Change listing data
---
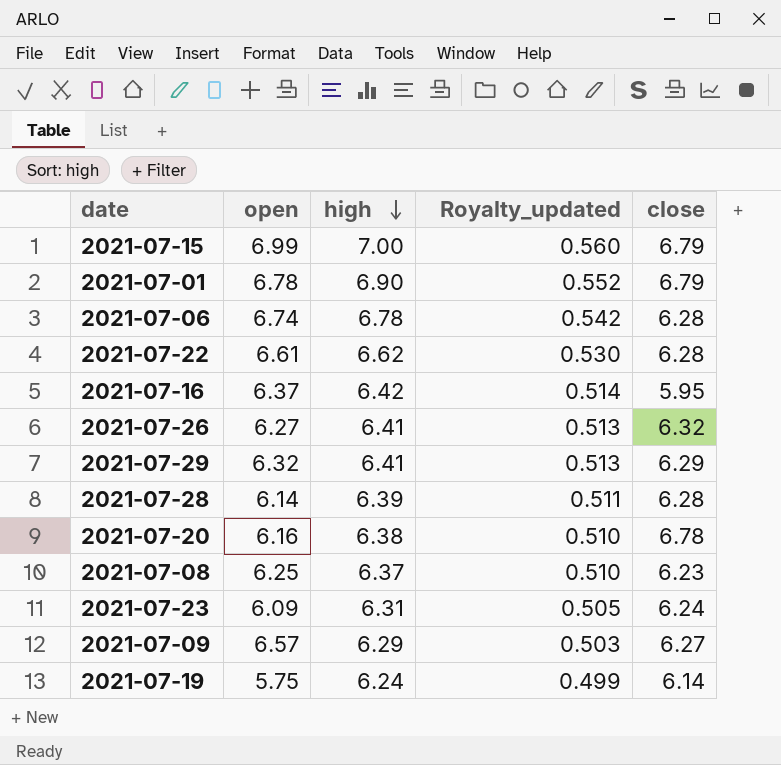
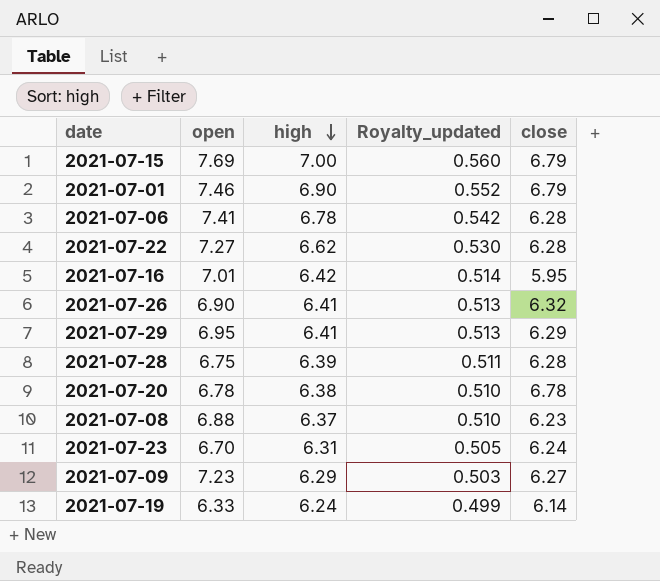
2021-07-15 | open: 6.99 -> 7.69
2021-07-01 | open: 6.78 -> 7.46
2021-07-06 | open: 6.74 -> 7.41
2021-07-22 | open: 6.61 -> 7.27
2021-07-16 | open: 6.37 -> 7.01
2021-07-26 | open: 6.27 -> 6.90
2021-07-29 | open: 6.32 -> 6.95
2021-07-28 | open: 6.14 -> 6.75
2021-07-20 | open: 6.16 -> 6.78
2021-07-08 | open: 6.25 -> 6.88
2021-07-23 | open: 6.09 -> 6.70
2021-07-09 | open: 6.57 -> 7.23
2021-07-19 | open: 5.75 -> 6.33

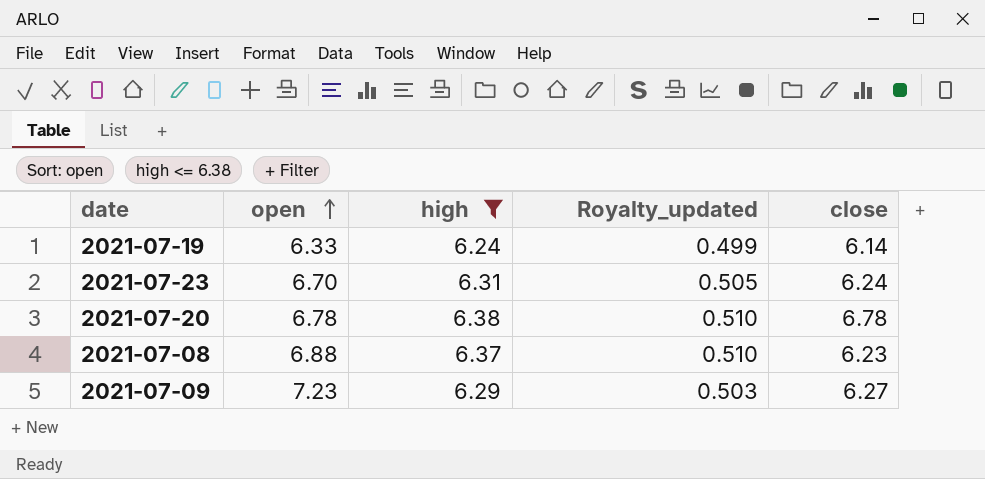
filter: none -> high <= 6.38
row order: high descending -> open ascending

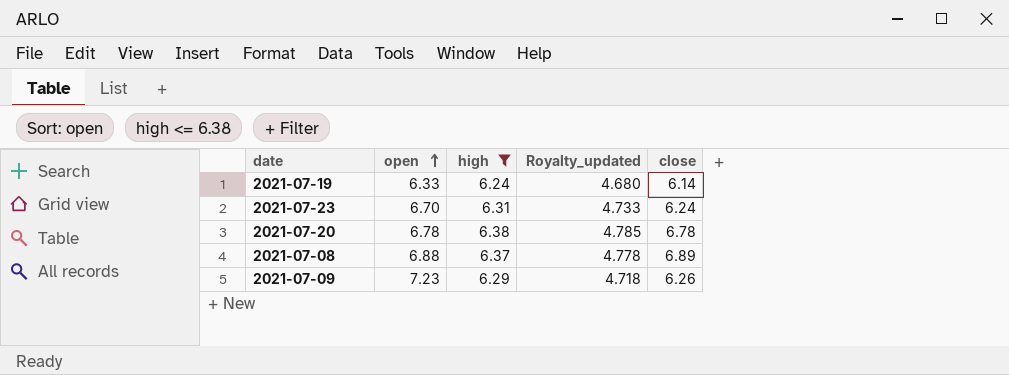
column Royalty_updated | formula: [high] * 0.08 -> [high] * 0.75
2021-07-08 | close: 6.23 -> 6.89
2021-07-09 | close: 6.27 -> 6.26

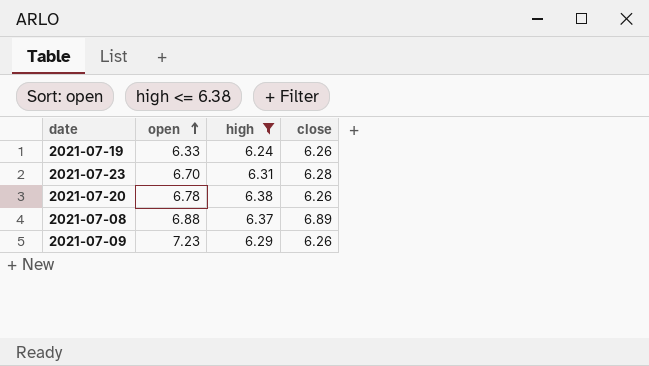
column Royalty_updated | formula: [high] * 0.75 -> none
2021-07-19 | close: 6.14 -> 6.26
2021-07-23 | close: 6.24 -> 6.28
2021-07-20 | close: 6.78 -> 6.26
---
- **WHAT YOU ARE ASKED TO DO**
Whenever the string "column" shows up in a line above, copy that line.

- **ANSWER BOX**
column Royalty_updated | formula: [high] * 0.08 -> [high] * 0.75
column Royalty_updated | formula: [high] * 0.75 -> none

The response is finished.